6 Steps to Prepare Your Soil for Planting Fruit Trees
After you have selected your site for planting (see this article for more information on site selection factors), you will need to prepare your soil for planting fruit trees. There are 6 easy steps you can follow in order to prepare your soil well. However keep in mind that if you are only planting a couple of trees, not all these steps will be necessary. For example, you may not need to do an expensive soil test if you are planting a couple of trees.
1. Clear Large Rocks and Weeds
- If you see large rocks where the trees will be planted, clear them from the site.
- When you see perennial weeds, you should clear them as well so that they don’t deter the growth of the trees.
2. Test the Soil
- First, test for soil drainage, pH and lime index since most fruit trees need a well-draining loamy soil with a pH of 6.0-6.5 to grow well.
- In order to test the soil drainage, dig a hole about 12 inches deep and 8 to 12 inches wide. Then, fill with water and wait for it to drain. After 12 hours, refill it and time how long it takes for the water to drain. If the soil drains well, all the water should be gone in 2 to 3 hours.
- Secondly, test for nematodes. Nematodes are microscopic roundworms that can help the soil by decomposing organic matter. However some nematodes can also cause damage to the roots, resulting in poor growth in the trees and gradual decline in yields. Therefore it’s a good idea to test for nematodes before planting. See here for more information.
- Although there are inexpensive DIY soil tests, there are also many labs and educational institutions, such as those at Cornell University, which offer extensive soil health tests. However for a backyard grower, these additional tests aren’t necessary.
3. Adjust the Soil
- After you get the test results, you can adjust the pH and fertility of the soil.
- Although the ideal pH range varies depending on the fruit tree (see this article for the ranges of each fruit tree), fruit trees can still grow if the pH is slightly higher or lower than that range. If the soil is too acidic then you can easily correct this by adding lime. However, for alkaline soils, you can correct by adding elemental sulfur, iron sulfate or aluminum sulfate.
- As for increasing soil fertility, you can add organic matter which can also help improve moisture and nutrient retention in sandy soils and drainage in clay soils.
- However, adding organic matter to the soil is optional and often not needed. In fact, never add fertilizer to the roots of the tree since this will damage it. You may apply nitrogen, phosphorus, and potassium.
4. Till the Soil
- When you till the soil, the nutrients become integrated into the soil and the soil becomes less compact. This breaks up the hardened layers which allows for the roots to grow more easily. You will only need to till the area that the tree will grow on, perhaps a row 4 feet by 4 feet.
5. Hill Up the Surface Soil
- By creating beds for the trees and putting the surface soil from the corridors onto the beds, there is more surface soil for the roots to explore.

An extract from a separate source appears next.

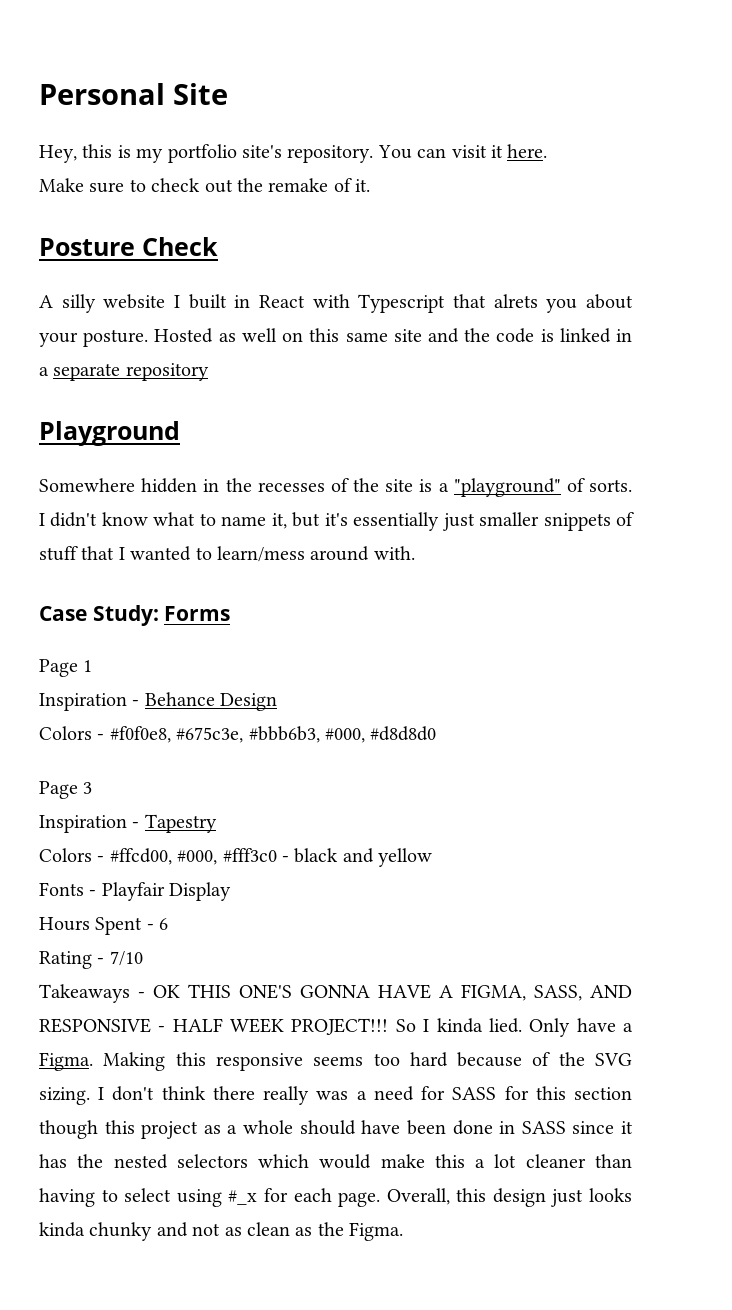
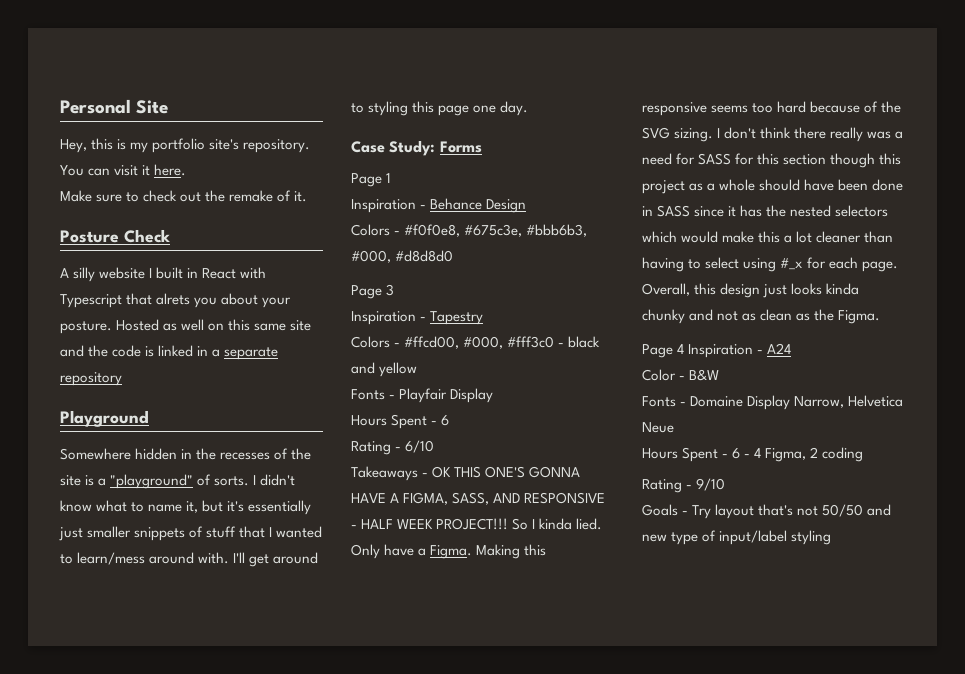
(415, 553) none -> [233,552,319,567] [351,101,529,116] I'll get around to styling this page one day.
[109,951,143,966] 7/10 -> [405,440,435,453] 6/10
(404, 1231) none -> [642,343,792,358] [642,369,720,381] [642,395,904,410] [642,422,674,433] [642,447,864,462] [642,478,726,493] [642,504,892,519] [642,530,832,545] // Page 4 Inspiration - A24 // Color - B&W // Fonts - Domaine Display Narrow, Helvetica Neue // Hours Spent - 6 - 4 Figma, 2 coding // Rating - 9/10 // Goals - Try layout that's not 50/50 and new type of input/label styling

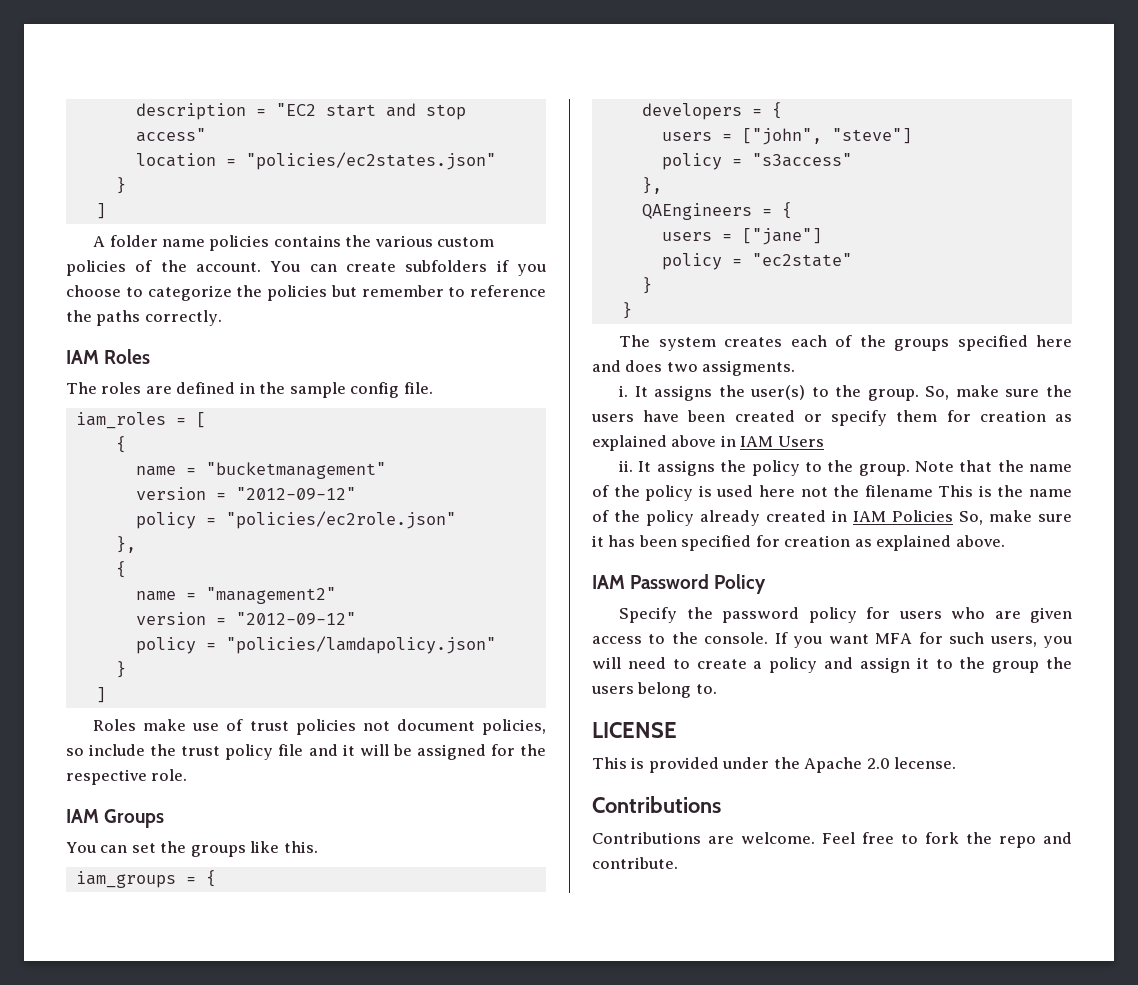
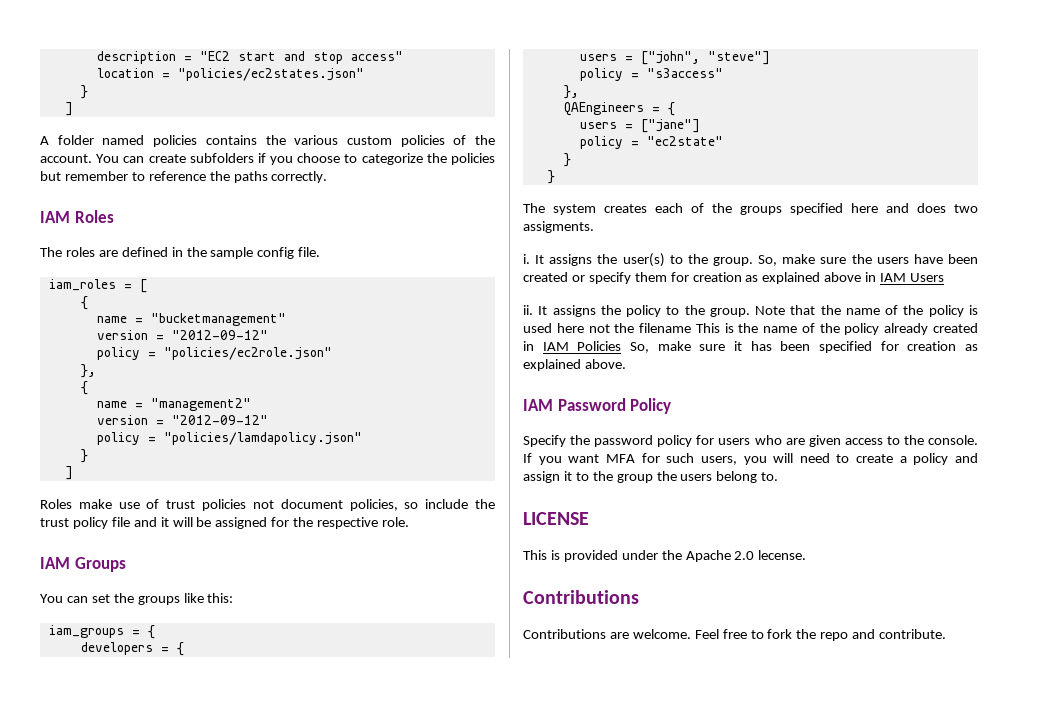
[161,239,205,247] name -> [102,135,145,145] named
[283,841,318,853] this. -> [207,593,234,603] this:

- Additionally excess rain water can run off and the site won’t become waterlogged.
6. Add Mulch
- When you add straw or wood chips around the tree, this will help retain soil moisture and control the weeds.
- When you spread the mulch, be sure to spread to the end of the tree canopy since this is where the feeder roots will be. However keep the mulch approximately 6 inches away from the tree trunk so that the wood doesn’t rot.
- If using straw, be sure to add mouse guards. Since mice love to burrow and create nests in the straw, this will help protect the tree.